А этот день был как раз тем редким случаем, когда Шараф Рашидович вернулся домой засветло.
– Папа, папа, скажите (в их семье, как и в большинстве узбекских семей, было принято к родителям обращаться на «вы»), ведь на нашей улице когда-то давно действительно росли двенадцать тополей, – теребил Вовка отца.
– Не знаю, сынок, может быть, когда-то давно, до войны, но я тогда не в Ташкенте, а в Самарканде жил, – ответил тот, чему-то улыбаясь, погладил сына по голове и ушел в дом.

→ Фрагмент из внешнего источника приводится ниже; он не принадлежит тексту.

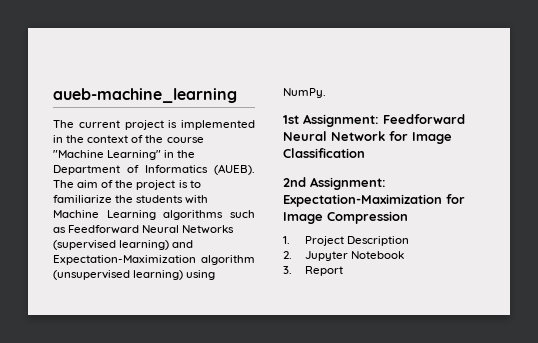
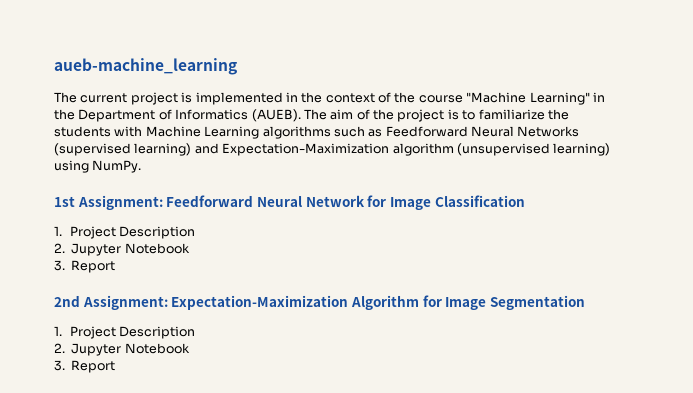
  1st Assignment: Feedforward Neural Network for Image Classification
+ 1. Project Description
+ 2. Jupyter Notebook
+ 3. Report
- 2nd Assignment: Expectation-Maximization for Image Compression
+ 2nd Assignment: Expectation-Maximization Algorithm for Image Segmentation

Мальчишки были разочарованы, они росли в твердом убеждении, что уж кто-кто, а Вовкин отец знает все, не зря же он, единственный на их улице, приезжает домой на машине с водителем и даже по двору ходит не как другие мужики в майках-безрукавках, а в отутюженных рубашках.
Машина времени
(Оглядываясь на будущее)
Москва, 1979 год, декабрь. Мороз за тридцать. В некоторых домах трубы парового отопления полопались. У входа в северный корпус гостиницы «Россия» топчется молодой, но уже абсолютно седой парень – точная внешняя копия своего отца, первого секретаря ЦК партии Узбекистана Шарафа Рашидова. Парню безумно холодно в пальтишке на «рыбьем меху», остроносых чешских туфельках на тонкой кожаной подошве. Но вовнутрь молодой человек не заходит, знает, что его попросту не пустят: читательский билет в публичную библиотеку имени В. И. Ленина краснорожие церберы, стоящие у входа, как документ, удостоверяющий личность, даже не воспринимают. Он мог бы дать им трешку и оказаться внутри, в благословенном тепле, мог кое-что шепнуть швейцару на ухо, он знает эти «волшебные» слова, но не делает ни того, ни другого. Он просто ждет, когда появится кто-то из тех, кто приглашен на сегодняшний банкет. Наконец, появляется его бывший сосед по Ташкенту, Аркашка Марков, несостоявшийся альтист, но ныне весьма преуспевающий журналист и даже автор нескольких книг и киносценариев. Марков, даже не удосуживая цербера взглядом, сует тому под нос красную книжечку с надписью на кожаной обложке «Союз журналистов СССР», кивает небрежно на застывшего, зуб на зуб не попадает, Володю, цедит сквозь зубы: «Этот со мной», – и приятели оказываются в благословенном тепле гостиничного вестибюля. «Самой большой гостиницы в СССР», как пишут о «России» советские газеты, а на самом деле, по стандартам европейского гостиничного сервиса, заштатный трехзвездочный отель.